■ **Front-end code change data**
---------------

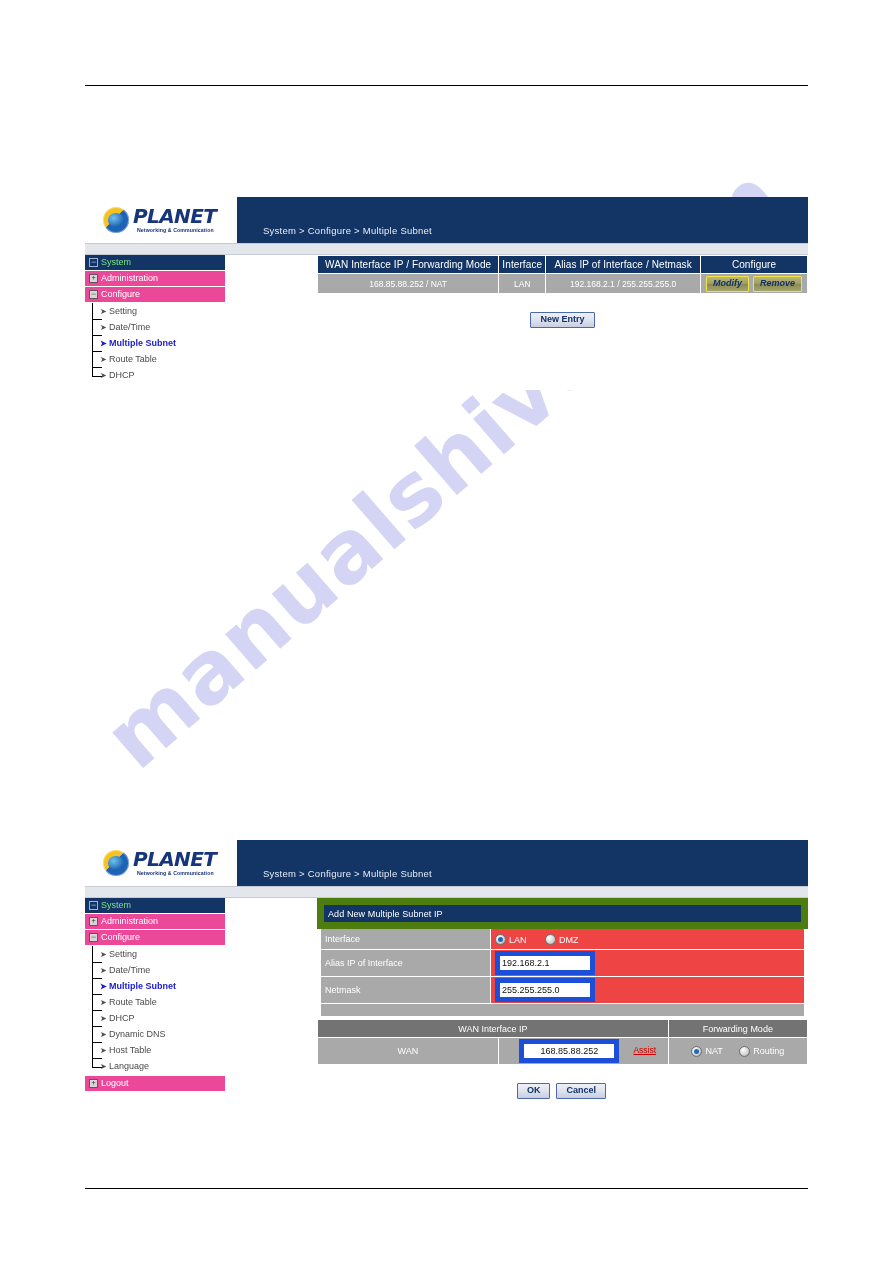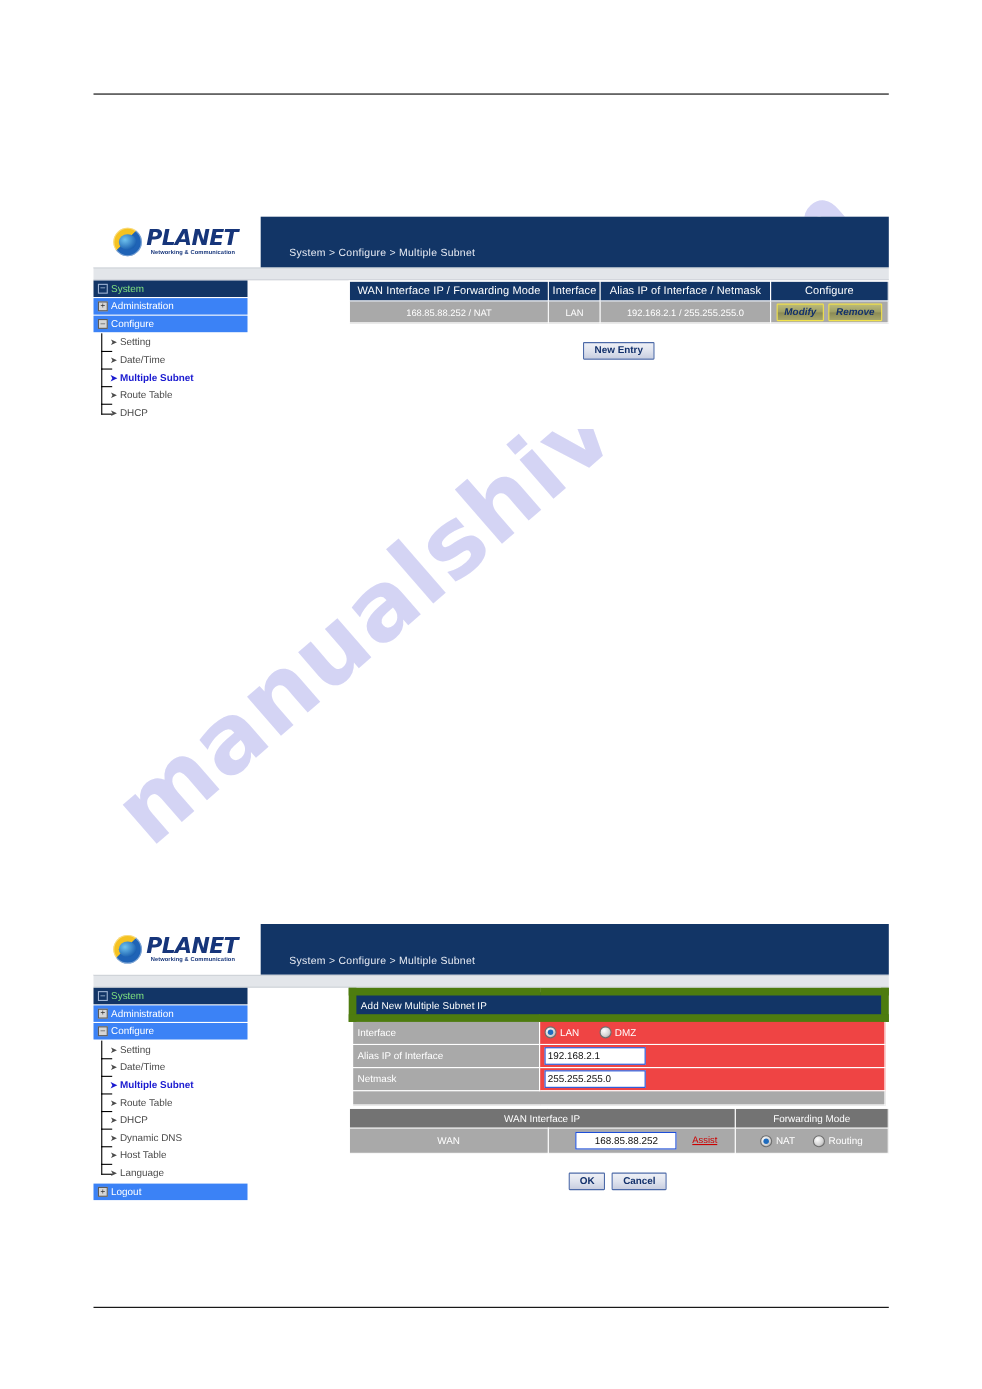--- a/index.html
+++ b/index.html
@@ -148,21 +148,21 @@
     position: relative;
     padding-left: 4px;
     box-sizing: border-box;
   }
   .nav-row.head {
     background: #123566;
     color: #7fe07f;
     margin-bottom: 1px;
   }
   .nav-row.group {
-    background: #3b82f6;
+    background: #ec4899;
     color: #ffffff;
     margin-bottom: 1px;
   }
   .nav-row .expander {
     display: inline-block;
     width: 7px; height: 7px;
     line-height: 6px;
     text-align: center;
     font-size: 7px;
     border: 1px solid #5a5a5a;
@@ -308,21 +308,21 @@
     margin-top: 32px;
   }
   table.form td.spacer {
     background: #a9a9a9;
     height: 10px;
     border: 1px solid #ffffff;
   }
   .txtbox {
     display: inline-block;
     background: #ffffff;
-    border: 1px solid #1d4ed8;
+    border: 5px solid #1d4ed8;
     font-size: 9px;
     color: #111;
     height: 12px;
     line-height: 12px;
     padding: 1px 2px;
     width: 86px;
     font-family: "Liberation Sans", sans-serif;
     vertical-align: middle;
     box-sizing: content-box;
   }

---------------

■ **Exercise instructions**
Line by line, write out the entries exactly, and leave the pictures out.

■ **Exercise answer**
--- a/index.html
+++ b/index.html
@@ -148,21 +148,21 @@
     position: relative;
     padding-left: 4px;
     box-sizing: border-box;
   }
   .nav-row.head {
     background: #123566;
     color: #7fe07f;
     margin-bottom: 1px;
   }
   .nav-row.group {
-    background: #3b82f6;
+    background: #ec4899;
     color: #ffffff;
     margin-bottom: 1px;
   }
   .nav-row .expander {
     display: inline-block;
     width: 7px; height: 7px;
     line-height: 6px;
     text-align: center;
     font-size: 7px;
     border: 1px solid #5a5a5a;
@@ -308,21 +308,21 @@
     margin-top: 32px;
   }
   table.form td.spacer {
     background: #a9a9a9;
     height: 10px;
     border: 1px solid #ffffff;
   }
   .txtbox {
     display: inline-block;
     background: #ffffff;
-    border: 1px solid #1d4ed8;
+    border: 5px solid #1d4ed8;
     font-size: 9px;
     color: #111;
     height: 12px;
     line-height: 12px;
     padding: 1px 2px;
     width: 86px;
     font-family: "Liberation Sans", sans-serif;
     vertical-align: middle;
     box-sizing: content-box;
   }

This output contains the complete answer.